Camino de Santiago: desaparecido y recuperado

Allá por el siglos XVI, el Camino de Santiago era un hervidero de devotos. Sin embargo, sólo un siglo después, el hervidero se convirtió en un goteo… que, finalmente, acabó por secarse. El Camino de Santiago acabó cayendo el olvido. Nadie (o casi nadie) volvió a recorrer la ruta jacobea hasta que, en la década de los año 50, el padre Valiña se propuso revitalizar la ruta.

Lo primero que hizo el religioso fue rehabilitar algunas de las localizaciones más emblemáticas del Camino. Luego, armándose de paciencia, señalizó el Camino desde Los Pirineos a Santiago de Compostela. Por último, para poner la guinda a su obra, publicó la primera guía moderna del Camino de Santiago. A partir de aquí, el boca a boca, hizo el resto: a partir de los años 80, la Ruta volvió a llenarse de peregrinos… hasta que en el año 1993, Año Santo, la ruta recuperó todo su esplendor.

Por qué el color amarillo

Que el padre Valiña optará por el amarillo como color de la señalización del Camino de Santiago se debió a tres razones principales. La primera, porque tiene buena visibilidad. La segunda, porque en el país galo, de donde proceden un gran número de peregrinos, no había entre los colores con los que se señalizaban las rutas de senderismo el amarillo.

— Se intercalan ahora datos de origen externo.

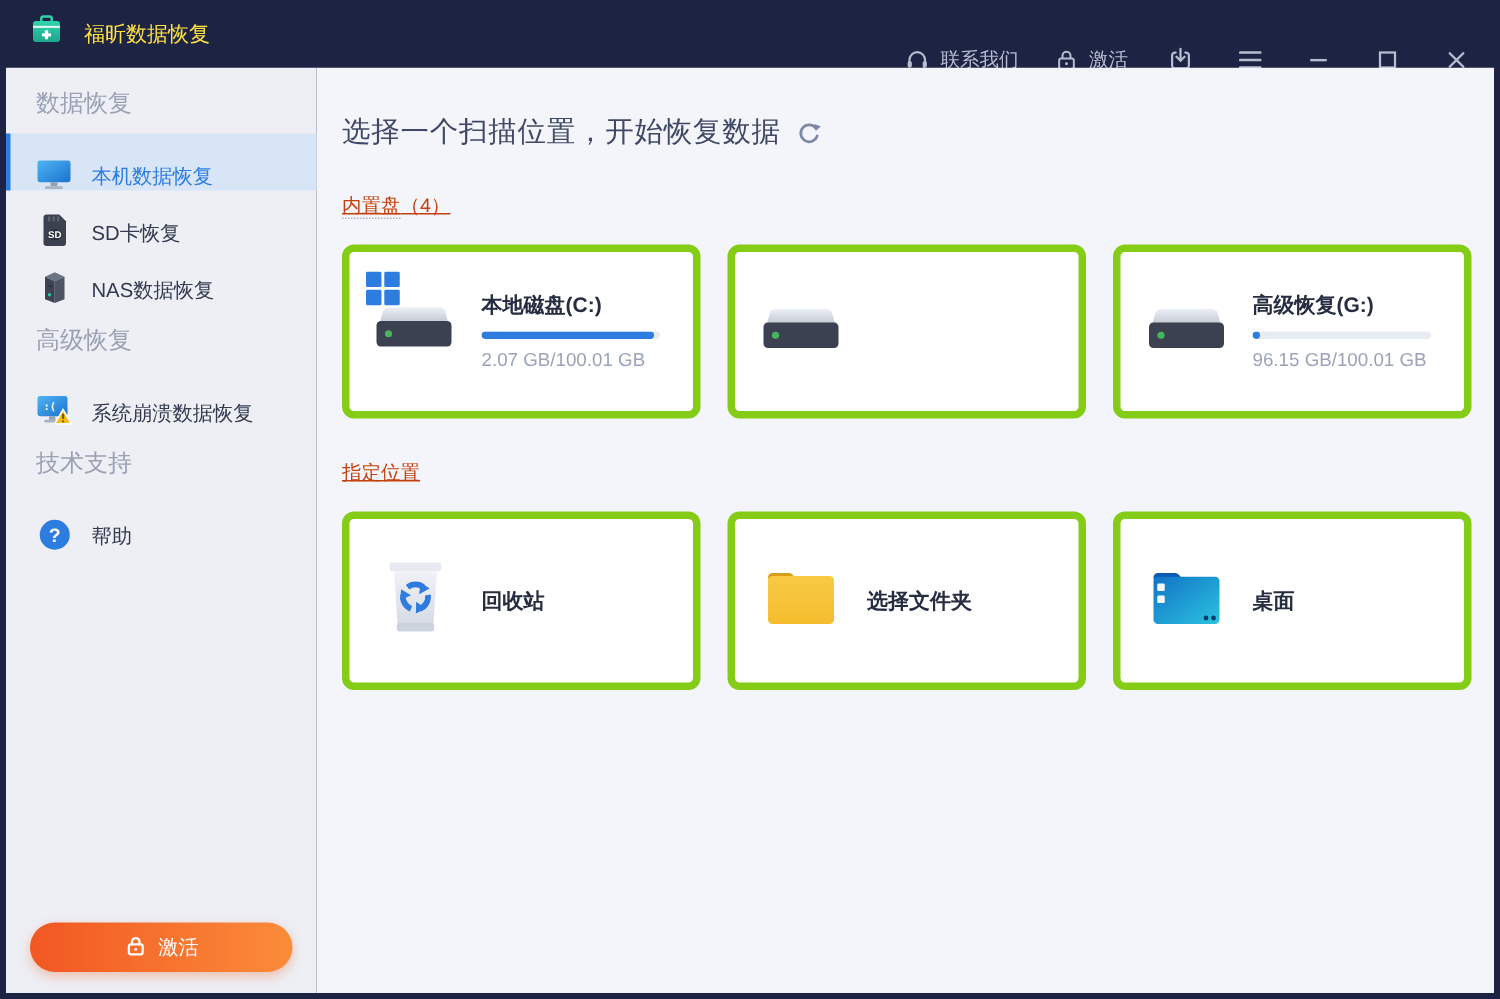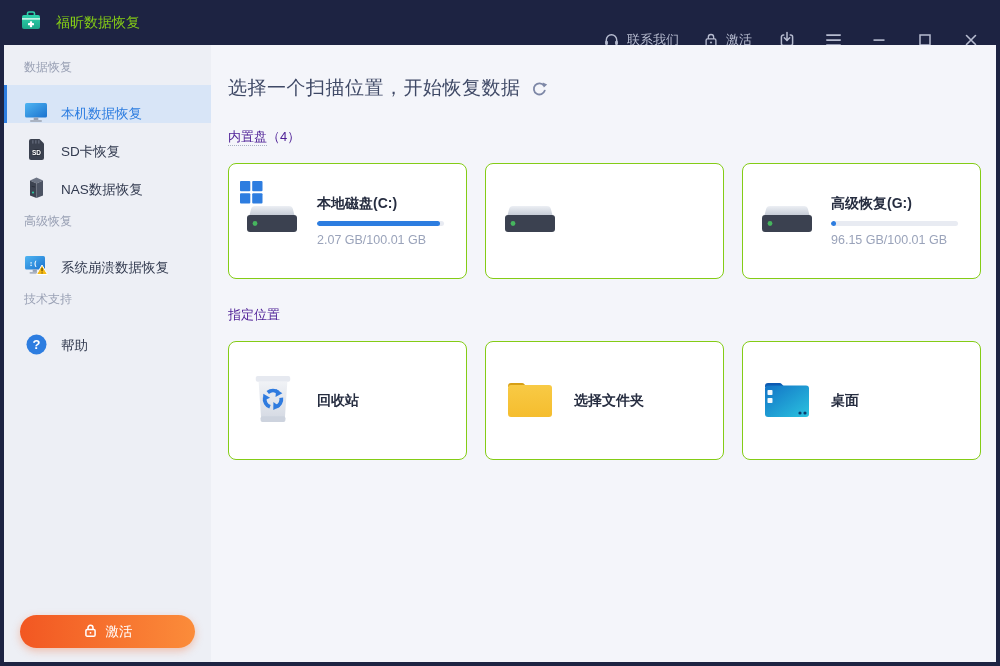--- a/index.html
+++ b/index.html
@@ -2,50 +2,50 @@
 <html style="--accent: #2D7DE0; --titlebar-bg: #1D2342; --sidebar-bg: #EDEFF5; --selected-bg: #D8E5F7; --main-bg: #F4F5FA; --orange1: #F25722; --orange2: #FB8C3A;"><head>
 <meta charset="utf-8">
 <style>
   html,body{margin:0;padding:0;background:#0e1226;}
   body{width:1000px;height:666px;font-family:"Liberation Sans","DejaVu Sans",sans-serif;-webkit-font-smoothing:antialiased;}
   .window{width:1000px;height:666px;background:var(--titlebar-bg,#1d2342);display:flex;flex-direction:column;box-sizing:border-box;}
 
   
   .titlebar{height:45px;flex-shrink:0;display:flex;align-items:center;justify-content:space-between;padding:0 18px 0 20px;}
   .tb-left{display:flex;align-items:center;gap:14px;}
-  .tb-title{font-size:14px;color:#84cc16;}
+  .tb-title{font-size:14px;color:#fde047;}
   .tb-right{display:flex;align-items:center;gap:24px;margin-top:34px;}
   .tb-item{display:flex;align-items:center;gap:7px;color:#b7bcd0;font-size:13px;cursor:pointer;}
   .tb-item svg{display:block;}
   .tb-btn{display:flex;align-items:center;justify-content:center;width:22px;height:22px;cursor:pointer;}
 
   
   .frame-body{flex:1;display:flex;margin:0 4px 4px 4px;overflow:hidden;}
 
   
   .sidebar{width:207px;flex-shrink:0;background:var(--sidebar-bg,#edeff5);display:flex;flex-direction:column;position:relative;}
-  .section-label{padding:14px 20px 9px 20px;font-size:12px;color:#9aa1b5;}
+  .section-label{padding:14px 20px 9px 20px;font-size:16px;color:#9aa1b5;}
   .side-item{height:38px;display:flex;align-items:flex-end;gap:13px;padding-left:20px;font-size:13.5px;color:#333b50;cursor:pointer;position:relative;}
   .side-item .ic{width:24px;display:flex;justify-content:center;}
   .side-item.selected{background:var(--selected-bg,#d8e5f7);color:var(--accent,#2d7de0);}
   .side-item.selected::before{content:"";position:absolute;left:0;top:0;bottom:0;width:3px;background:var(--accent,#2d7de0);}
   .activate-cta{position:absolute;left:16px;right:16px;bottom:14px;height:33px;border-radius:17px;
     background:linear-gradient(90deg,var(--orange1,#f25722),var(--orange2,#fb8c3a));
     display:flex;align-items:center;justify-content:center;gap:8px;color:#fff;font-size:13.5px;cursor:pointer;
     box-shadow:0 3px 8px rgba(242,100,40,.35);}
 
   
   .main{flex:1;background:var(--main-bg,#f4f5fa);padding:0 15px 0 17px;overflow:hidden;}
   .page-title{display:flex;align-items:center;gap:10px;margin-top:30px;}
   .page-title h1{margin:0;font-size:19px;font-weight:400;color:#3f4966;letter-spacing:.5px;}
   .refresh{cursor:pointer;display:flex;margin-top:2px;}
-  .group-label{margin-top:27px;font-size:13px;color:#4c1d95;}
+  .group-label{margin-top:27px;font-size:13px;color:#c2410c;text-decoration:underline;}
   .group-label .u{border-bottom:1px dotted #aab1c4;padding-bottom:1px;}
   .cards{display:grid;grid-template-columns:repeat(3,1fr);gap:22px 18px;margin-top:17px;}
-  .card{background:#fff;border:1px solid #84cc16;border-radius:8px;height:116px;display:flex;align-items:center;cursor:pointer;box-sizing:border-box;}
+  .card{background:#fff;border:5px solid #84cc16;border-radius:8px;height:116px;display:flex;align-items:center;cursor:pointer;box-sizing:border-box;}
   .card.loc{height:119px;}
   .card .icon-zone{width:88px;flex-shrink:0;display:flex;justify-content:center;align-items:center;}
   .drive-wrap{position:relative;width:58px;height:34px;display:flex;align-items:flex-end;}
   .win-logo{position:absolute;left:-4px;top:-23px;}
   .card .info{flex:1;padding-right:22px;min-width:0;}
   .drive-name{font-size:14px;font-weight:600;color:#262d40;}
   .bar{margin-top:8px;height:5px;border-radius:3px;background:#e8ebf2;overflow:hidden;}
   .bar-fill{height:100%;border-radius:3px;background:var(--accent,#2d7de0);}
   .drive-size{margin-top:7px;font-size:12.5px;color:#9aa3ba;}
   .loc-name{font-size:14px;font-weight:600;color:#262d40;}

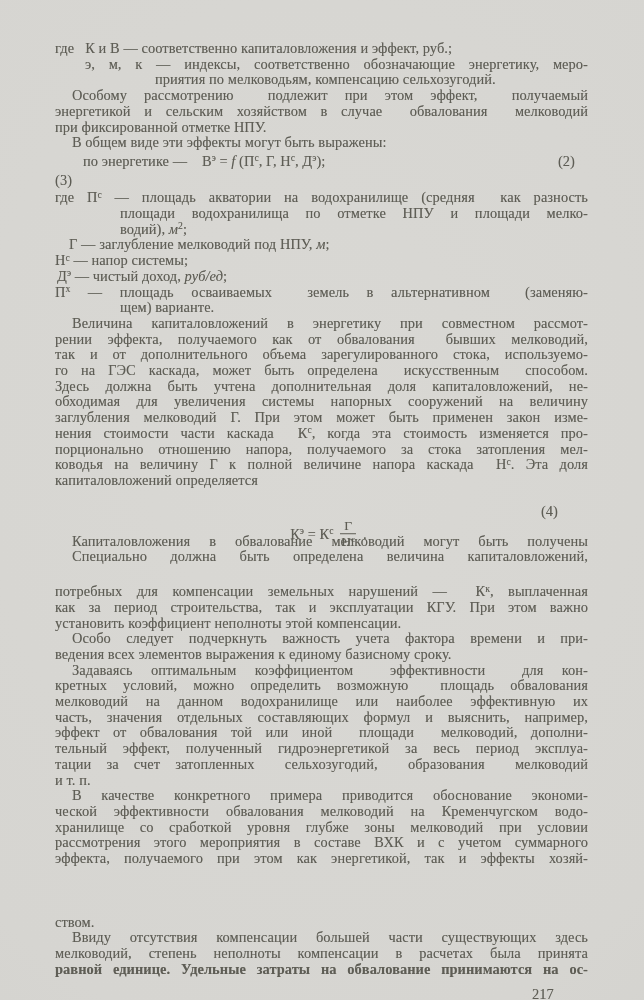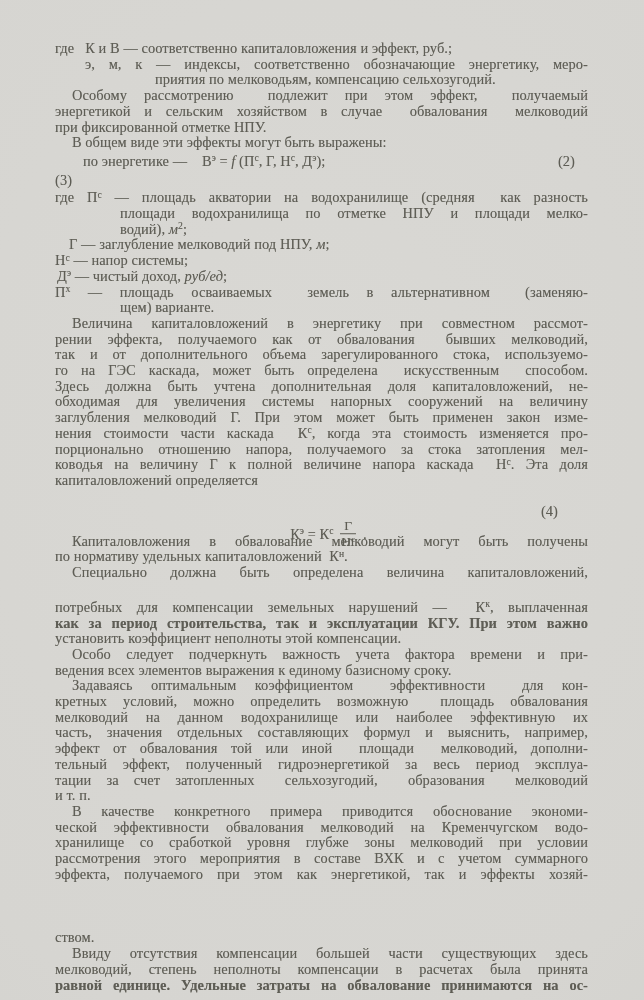--- a/index.html
+++ b/index.html
@@ -109,24 +109,23 @@
       <div class="line j" style="padding-left: 0px;">заглубления мелководий Г. При этом может быть применен закон изме-</div>
       <div class="line j" style="padding-left: 0px;">нения стоимости части каскада &nbsp;К<sup>с</sup>, когда эта стоимость изменяется про-</div>
       <div class="line j" style="padding-left: 0px;">порционально отношению напора, получаемого за стока затопления мел-</div>
       <div class="line j" style="padding-left: 0px;">ководья на величину Г к полной величине напора каскада &nbsp;Н<sup>с</sup>. Эта доля</div>
       <div class="line l" style="padding-left: 0px;">капиталовложений определяется</div>
       <div class="deq">
         <div class="deq-main">К<sup>э</sup> = К<sup>с</sup> <span class="frac"><span class="frac-top">Г</span><span class="frac-bot">Н<sup>с</sup></span></span><span class="deq-suffix">.</span></div>
         <span class="deq-num">(4)</span>
       </div>
       <div class="line j" style="padding-left: 17px;">Капиталовложения в обвалование мелководий могут быть получены</div>
-      <div class="line l" style="padding-left: 0px;">по нормативу удельных капиталовложений &nbsp;К<sup>н</sup>.</div>
       <div class="line j" style="padding-left: 17px;">Специально должна быть определена величина капиталовложений,</div>
       <div class="line j" style="padding-left: 0px; margin-top: 19px;">потребных для компенсации земельных нарушений — &nbsp;К<sup>к</sup>, выплаченная</div>
-      <div class="line j" style="padding-left: 0px; font-weight: bold;">как за период строительства, так и эксплуатации КГУ. При этом важно</div>
+      <div class="line j" style="padding-left: 0px;">как за период строительства, так и эксплуатации КГУ. При этом важно</div>
       <div class="line l" style="padding-left: 0px;">установить коэффициент неполноты этой компенсации.</div>
       <div class="line j" style="padding-left: 17px;">Особо следует подчеркнуть важность учета фактора времени и при-</div>
       <div class="line l" style="padding-left: 0px;">ведения всех элементов выражения к единому базисному сроку.</div>
       <div class="line j" style="padding-left: 17px;">Задаваясь оптимальным коэффициентом &nbsp;эффективности &nbsp;для кон-</div>
       <div class="line j" style="padding-left: 0px;">кретных условий, можно определить возможную &nbsp;площадь обвалования</div>
       <div class="line j" style="padding-left: 0px;">мелководий на данном водохранилище или наиболее эффективную их</div>
       <div class="line j" style="padding-left: 0px;">часть, значения отдельных составляющих формул и выяснить, например,</div>
       <div class="line j" style="padding-left: 0px;">эффект от обвалования той или иной &nbsp;площади &nbsp;мелководий, дополни-</div>
       <div class="line j" style="padding-left: 0px;">тельный эффект, полученный гидроэнергетикой за весь период эксплуа-</div>
       <div class="line j" style="padding-left: 0px;">тации за счет затопленных &nbsp;сельхозугодий, &nbsp;образования &nbsp;мелководий</div>

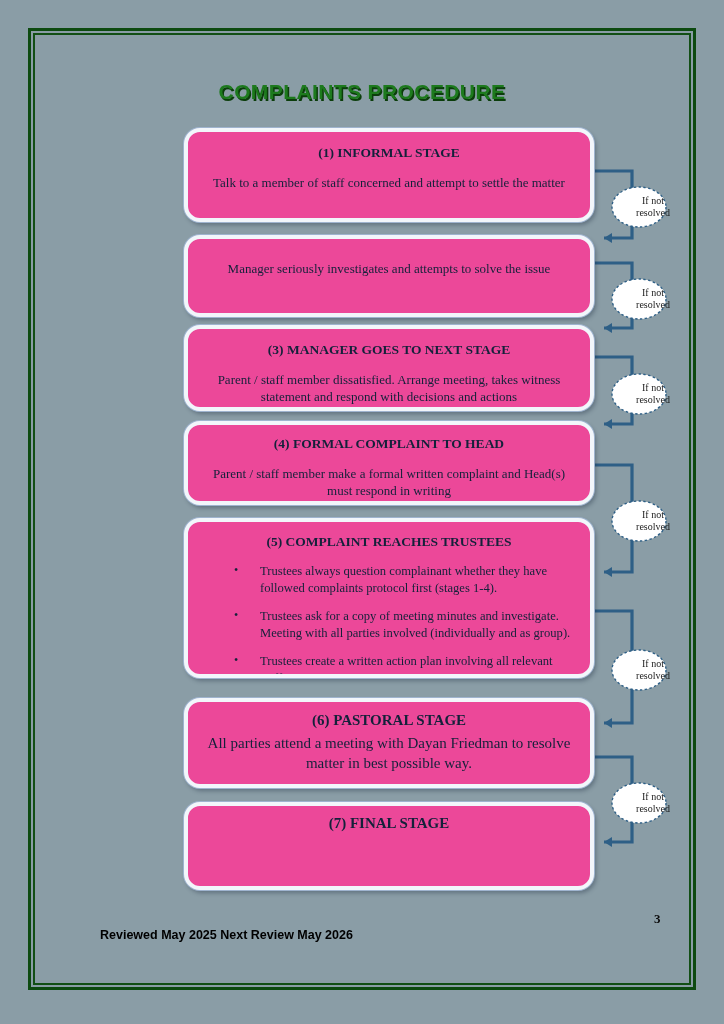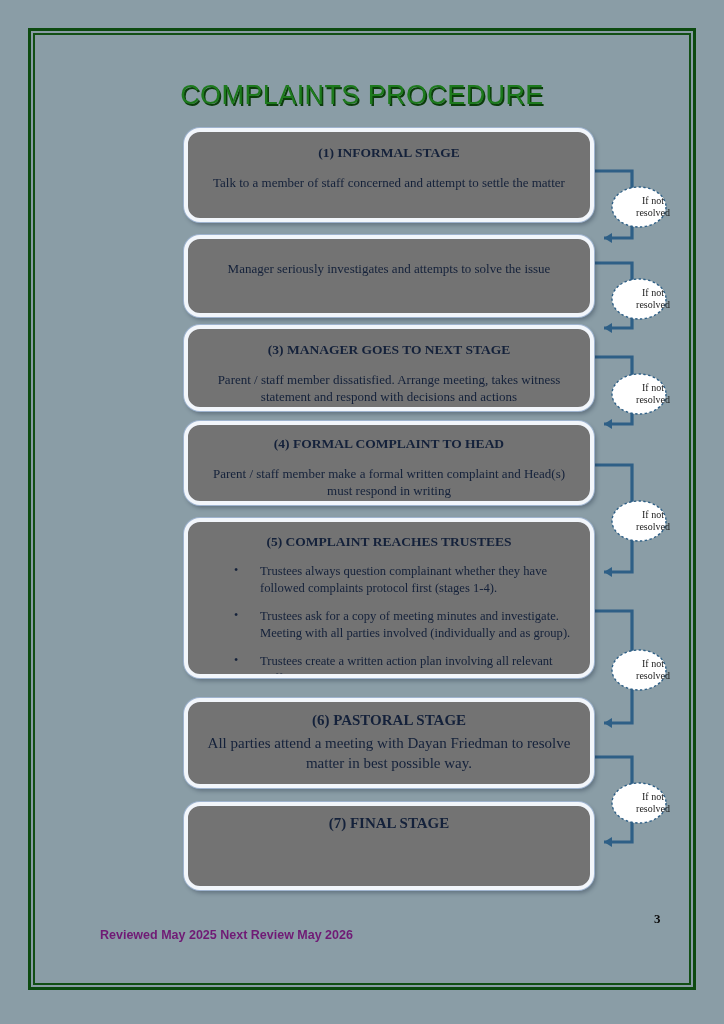--- a/index.html
+++ b/index.html
@@ -28,33 +28,33 @@
     box-sizing:border-box;
     pointer-events:none;
   }
 
   
   #title{
     position:absolute;
     left:0; top:80px; width:724px;
     text-align:center;
     font-family:"Liberation Sans", sans-serif;
-    font-weight:normal;
-    font-size:27px;
+    font-weight:bold;
+    font-size:21px;
     letter-spacing:0.4px;
     color:#1d7a1d;
     text-shadow:1.5px 1.5px 0 #0b3d0b;
     white-space:nowrap;
   }
 
   
   .flowbox{
     position:absolute;
     box-sizing:border-box;
-    background:#737373;
+    background:#ec4899;
     border:4px solid #f2f6fb;
     border-radius:16px;
     box-shadow:0 0 0 1px #9fb4cf, 2px 3px 4px rgba(20,35,55,0.35);
     color:#14213a;
     text-align:center;
     overflow:hidden;
   }
   .flowbox .bt{
     font-size:13.5px;
     font-weight:bold;
@@ -113,21 +113,21 @@
     text-align:center;
   }
 
   
   #footer{
     position:absolute;
     left:100px; top:928px;
     font-family:"Liberation Sans", sans-serif;
     font-weight:bold;
     font-size:12.5px;
-    color:#701a75;
+    color:#000000;
     white-space:nowrap;
   }
   #pagenum{
     position:absolute;
     left:654px; top:911px;
     font-family:"Liberation Serif", serif;
     font-weight:bold;
     font-size:13px;
     color:#0a0a0a;
   }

Y la tercera, porque para la primera partida Valiña utilizó botes de pintura que se empleaban para marcar las carreteras y que eran de este color.

Para el anecdotario del Camino queda la célebre anécdota ocurrida entre el párroco y la benemérita en la frontera franco española. Tras pararle la Guardia Civil, mientras, bote en mano, pintaba sus famosas flechas, los agentes le preguntaron porqué estaba haciendo eso. El padre, ni corto ni perezoso, les respondió “preparando una invasión desde Francia”. ¿El resultado? El padre Valiña acabó en el cuartelillo, donde tuvo que dar mil explicaciones.

Su sobrino José Valiña, quien regenta en la actualidad una tienda ubicada frente al templo de Santa María la Real de O Cebreiro, recuerda con emoción otra de esas casualidades vinculadas al Camino; en el momento de su muerte, Valiña se encontraba realizando una completa cartografía de la ruta jacobea. Tras fallecer, retomaron el proyecto su sobrino y la escritora e historiadora londinense Laurie Dennett, enamorada de O Cebreiro y afincada en el lugar. Tras llegar a Navarra por este proyecto, pincharon una rueda en un lugar donde hace tiempo había tenido otro percance automovilístico su tío Elías. “Un hombre se nos acercó y nos dijo que la última persona que había tenido un incidente en el lugar era un cura loco”, aclara con ojos conmovidos.